'Spiegel': Sicherheitsforscher hören Nutzer von smarten Lautsprechern ab

Amazon Alexa

Genau hier liegt der Angriffsvektor auf Geräte mit Google Home und Amazon Alexa - eine gefährliche Schwachstelle von Google Home und Amazon Alexa zeigen Luise Frerichs und Fabian Bräunlein von SRLabs aus Berlin nun auf: Dritt-Apps können durch Einfügen von "Pausen" deutlich länger die gesprochenen Inhalte aufzeichnen und verwerten als nötig wäre. Skill auf Google Home und Amazon Alexa ausgeführt, der "My lucky horoskope" heißt und von den Sicherheitsexperten als Beispiel dient, wie Apps und Skills zu Phishing Zwecken missbraucht werden können.

Die Forscher raten den Nutzern, bei der Installation von Sprach-Apps für ihre smarten Lautsprecher genauso viel Vorsicht walten zu lassen wie bei der Installation von Apps auf Smartphones. Nach der ersten Sicherheitskontrolle wurden die Apps allerdings so verändert, dass sie nach einer "Goodbye"-Meldung weiterhin lauschten". Die Betreiber solcher Plattformen wie Amazon und Google seien gleichzeitig dafür verantwortlich, die Sicherheitskontrollen bei der Zulassung von externen Apps zu verschärfen. Wie die Security Research Labs schliesslich erklären, habe man Amazon und Google über die Ergebnisse des Experimentes informiert. Danach wurden die Anwender auf ein vermeintliches Sicherheits-Update verwiesen: "Bitte sagen Sie 'Start', gefolgt von Ihrem Passwort". Für unaufmerksame Nutzer musste das klingen, als ob die Aufforderung nicht mehr von der App, sondern direkt von Amazon kommt.
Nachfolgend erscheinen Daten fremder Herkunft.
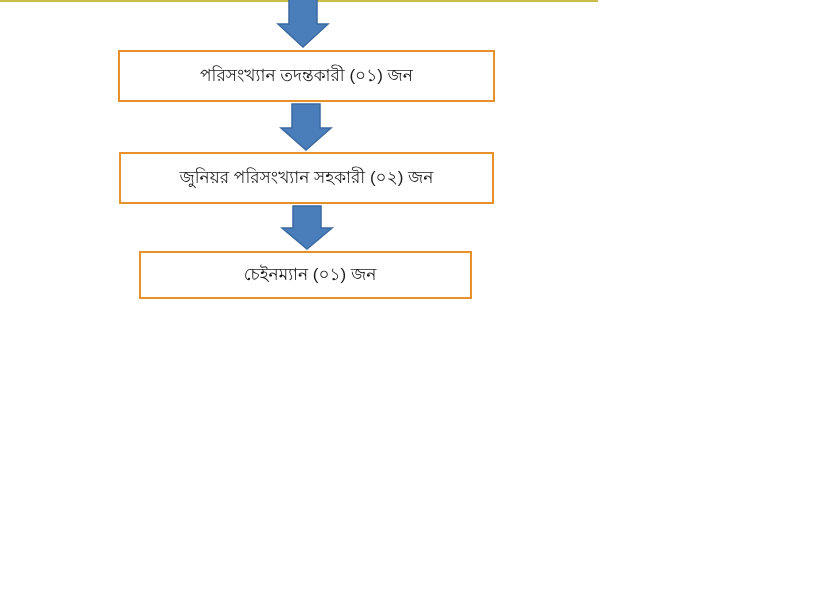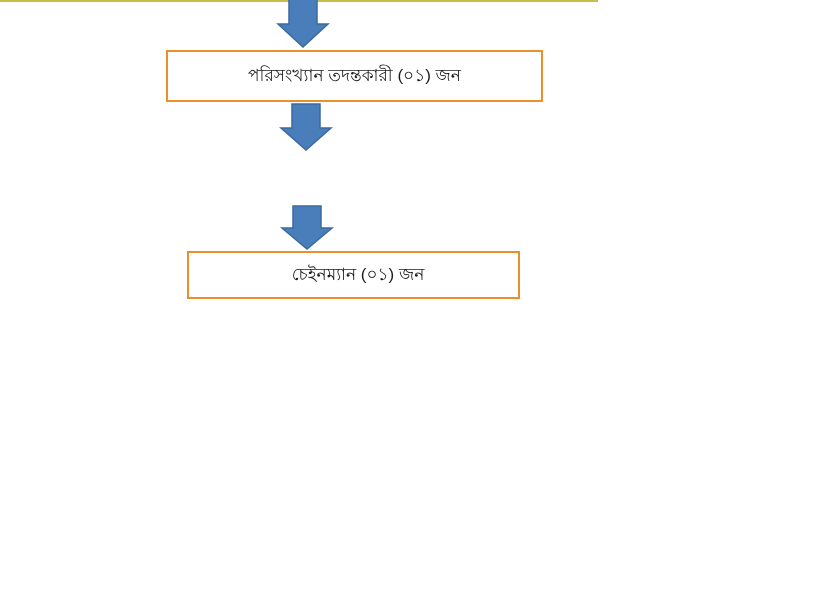--- a/index.html
+++ b/index.html
@@ -46,7 +46,6 @@
     align-items: center;
     justify-content: center;
     text-align: center;
-    margin-left: 48px;
   }
   .node-label {
     font-size: 17px;

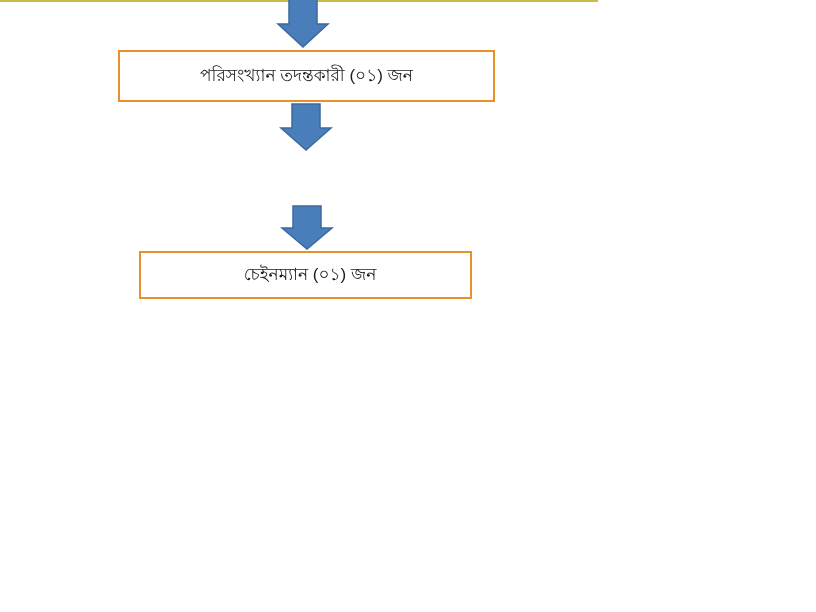--- a/index.html
+++ b/index.html
@@ -96,6 +96,9 @@
       <span class="node-label">পরিসংখ্যান তদন্তকারী (০১) জন</span>
     </div>
 
+    <div class="node node-2">
+      <span class="node-label">জুনিয়র পরিসংখ্যান সহকারী (০২) জন</span>
+    </div>
 
     <div class="node node-3">
       <span class="node-label">চেইনম্যান (০১) জন</span>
In der Praxis richteten die Apps quasi keinen Schaden an, weil sie zunächst einmal unter den Tausenden von Skills und Aktionen gefunden und installiert werden mussten. Nutzer, die auf die LED-Signale achteten, bekamen also mit, dass die Sprachübertragung immer noch läuft. Sie achteten nur bei der erstmaligen Aufnahme der Apps in den Store darauf, dass die "Skills" oder "Aktionen" nicht wie Abhörwanzen funktionieren. Wir haben den betreffenden Skill umgehend blockiert und Schutzmassnahmen ergriffen, um diese Art von Skill-Verhalten zu erkennen und zu verhindern. "Skills werden abgelehnt oder entfernt, sobald ein solches Verhalten identifiziert wird", sagt ein Amazon Sprecher gegenüber futurezone. Eine Google-Sprecherin schrieb auf Anfrage: "Wir untersagen und entfernen jede Action, die gegen unsere Richtlinien verstößt". Die von den Forschern entwickelten Actions habe Google gelöscht. "Wir setzen zusätzliche Mechanismen ein, um derartiges in Zukunft zu unterbinden".